DATA PROVIDED -
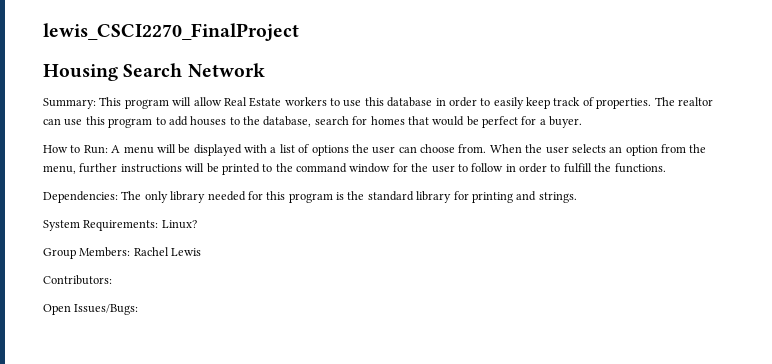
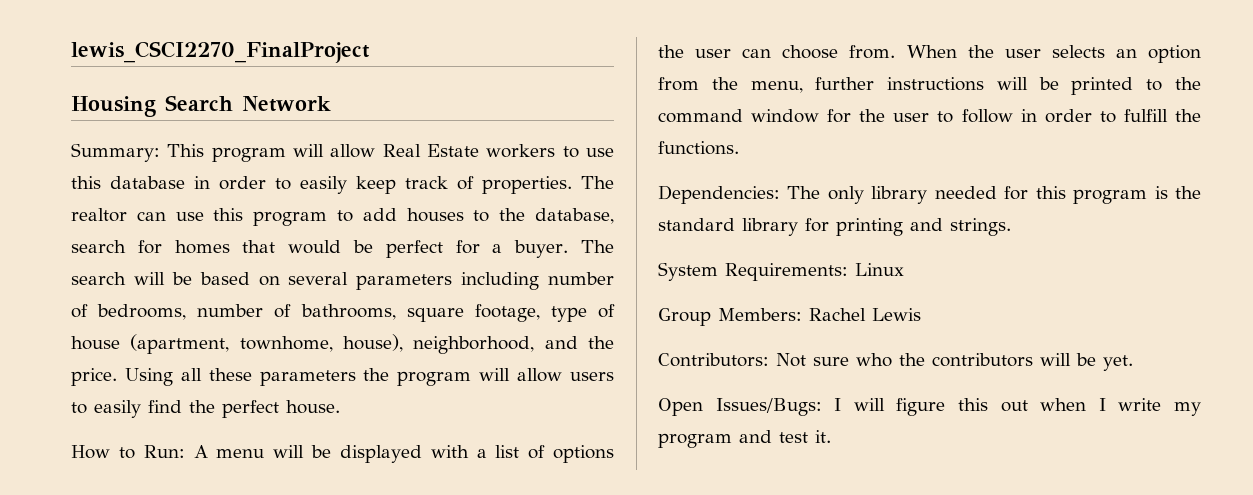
+ The search will be based on several parameters including number of bedrooms, number of bathrooms, square footage, type of house (apartment, townhome, house), neighborhood, and the price. Using all these parameters the program will allow users to easily find the perfect house.
- System Requirements: Linux?
+ System Requirements: Linux
- Contributors:
- Open Issues/Bugs:
+ Contributors: Not sure who the contributors will be yet.
+ Open Issues/Bugs: I will figure this out when I write my program and test it.

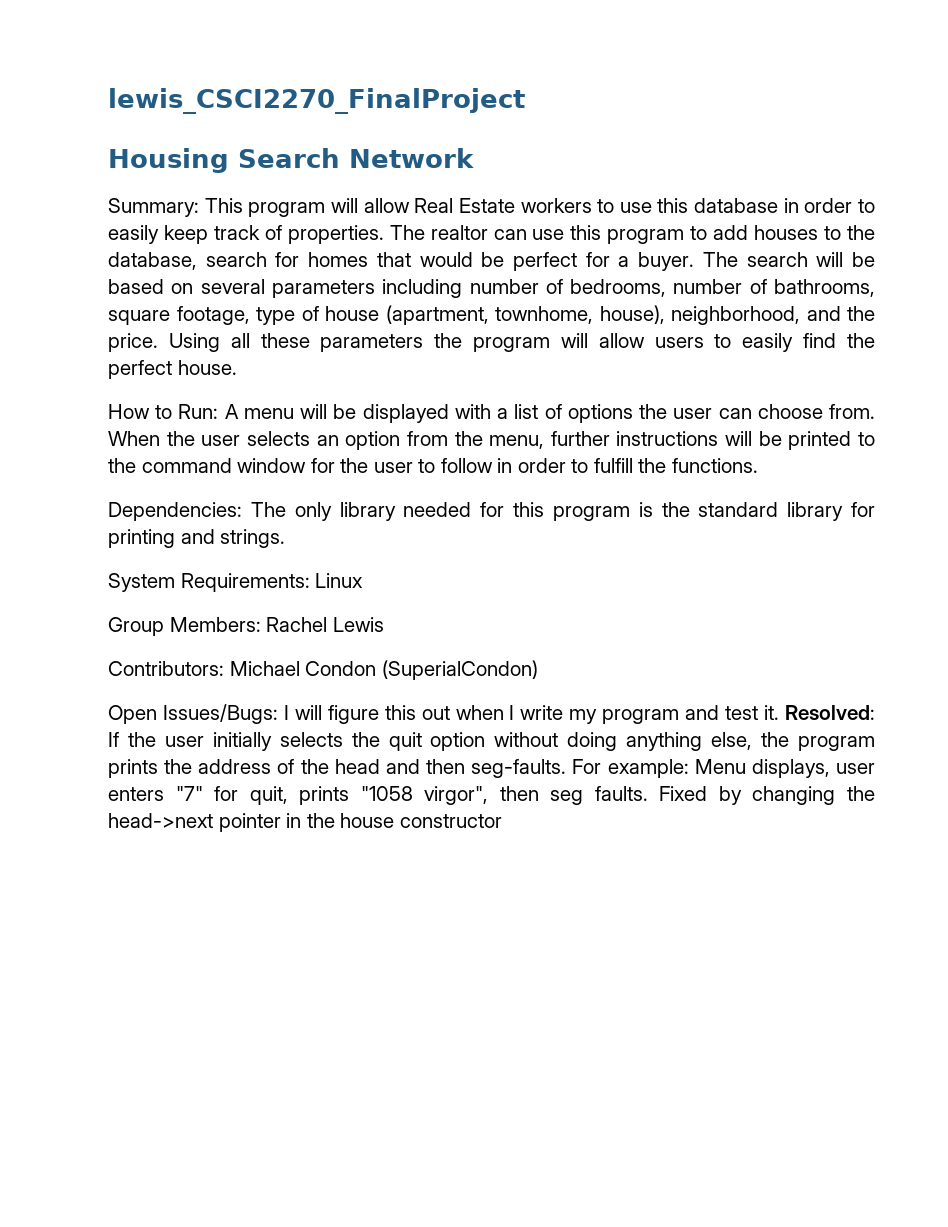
- Contributors: Not sure who the contributors will be yet.
+ Contributors: Michael Condon (SuperialCondon)
+ Resolved: If the user initially selects the quit option without doing anything else, the program prints the address of the head and then seg-faults. For example: Menu displays, user enters "7" for quit, prints "1058 virgor", then seg faults. Fixed by changing the head->next pointer in the house constructor

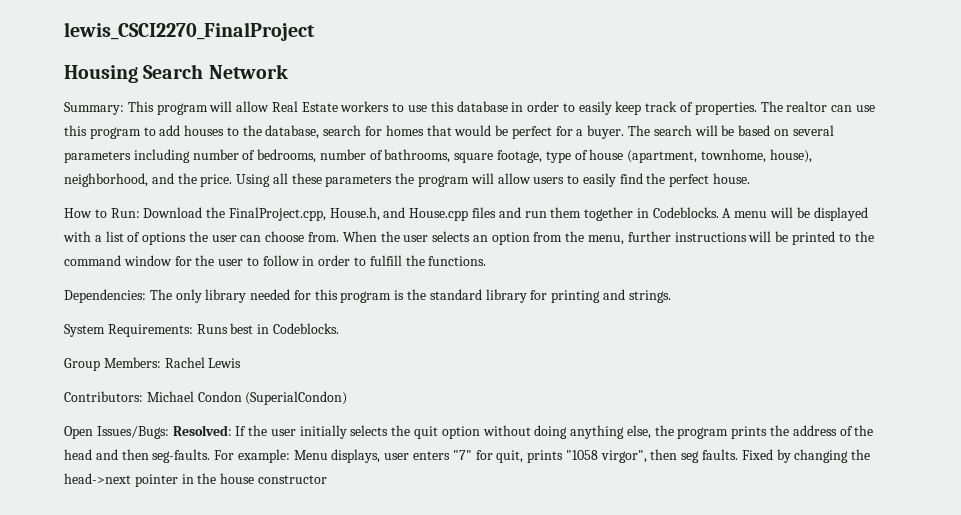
- How to Run: A menu will be displayed with a list of options the user can choose from.
+ How to Run: Download the FinalProject.cpp, House.h, and House.cpp files and run them together in Codeblocks. A menu will be displayed with a list of options the user can choose from.
- System Requirements: Linux
+ System Requirements: Runs best in Codeblocks.
- Open Issues/Bugs: I will figure this out when I write my program and test it. Resolved: If the user initially selects the quit option without doing anything else, the program prints the address of the head and then seg-faults.
+ Open Issues/Bugs: Resolved: If the user initially selects the quit option without doing anything else, the program prints the address of the head and then seg-faults.

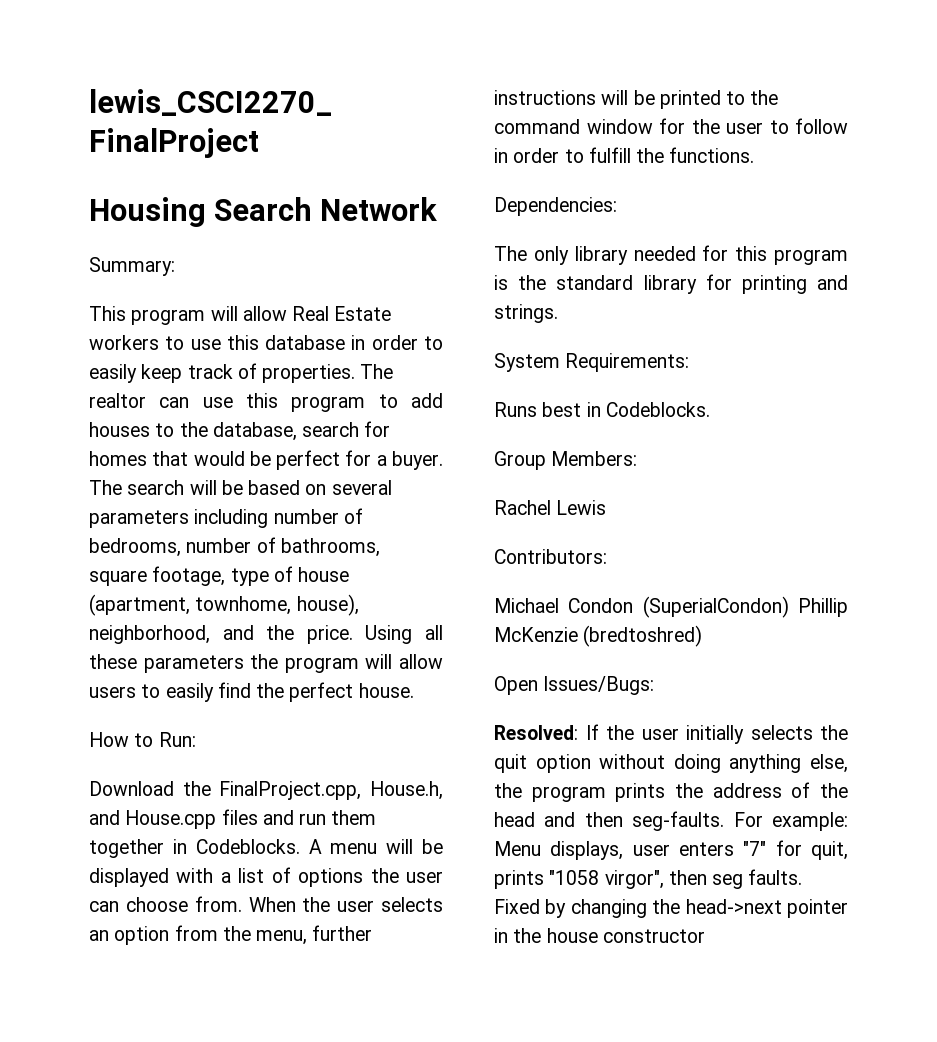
- Summary: This program will allow Real Estate workers to use this database in order to easily keep track of properties.
+ Summary:
+ This program will allow Real Estate workers to use this database in order to easily keep track of properties.
- How to Run: Download the FinalProject.cpp, House.h, and House.cpp files and run them together in Codeblocks.
+ How to Run:
+ Download the FinalProject.cpp, House.h, and House.cpp files and run them together in Codeblocks.
- Dependencies: The only library needed for this program is the standard library for printing and strings.
+ Dependencies:
+ The only library needed for this program is the standard library for printing and strings.
- System Requirements: Runs best in Codeblocks.
+ System Requirements:
+ Runs best in Codeblocks.
- Group Members: Rachel Lewis
+ Group Members:
+ Rachel Lewis
- Contributors: Michael Condon (SuperialCondon)
+ Contributors:
+ Michael Condon (SuperialCondon) Phillip McKenzie (bredtoshred)
- Open Issues/Bugs: Resolved: If the user initially selects the quit option without doing anything else, the program prints the address of the head and then seg-faults.
+ Open Issues/Bugs:
+ Resolved: If the user initially selects the quit option without doing anything else, the program prints the address of the head and then seg-faults.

ACTIVITY - Give exactly the lines above that run from the line with "- System Requirements: Linux?" to the line with "- How to Run: A", both included, leaving every picture out.

TASK SOLUTION -
- System Requirements: Linux?
+ System Requirements: Linux
- Contributors:
- Open Issues/Bugs:
+ Contributors: Not sure who the contributors will be yet.
+ Open Issues/Bugs: I will figure this out when I write my program and test it.

- Contributors: Not sure who the contributors will be yet.
+ Contributors: Michael Condon (SuperialCondon)
+ Resolved: If the user initially selects the quit option without doing anything else, the program prints the address of the head and then seg-faults. For example: Menu displays, user enters "7" for quit, prints "1058 virgor", then seg faults. Fixed by changing the head->next pointer in the house constructor

- How to Run: A menu will be displayed with a list of options the user can choose from.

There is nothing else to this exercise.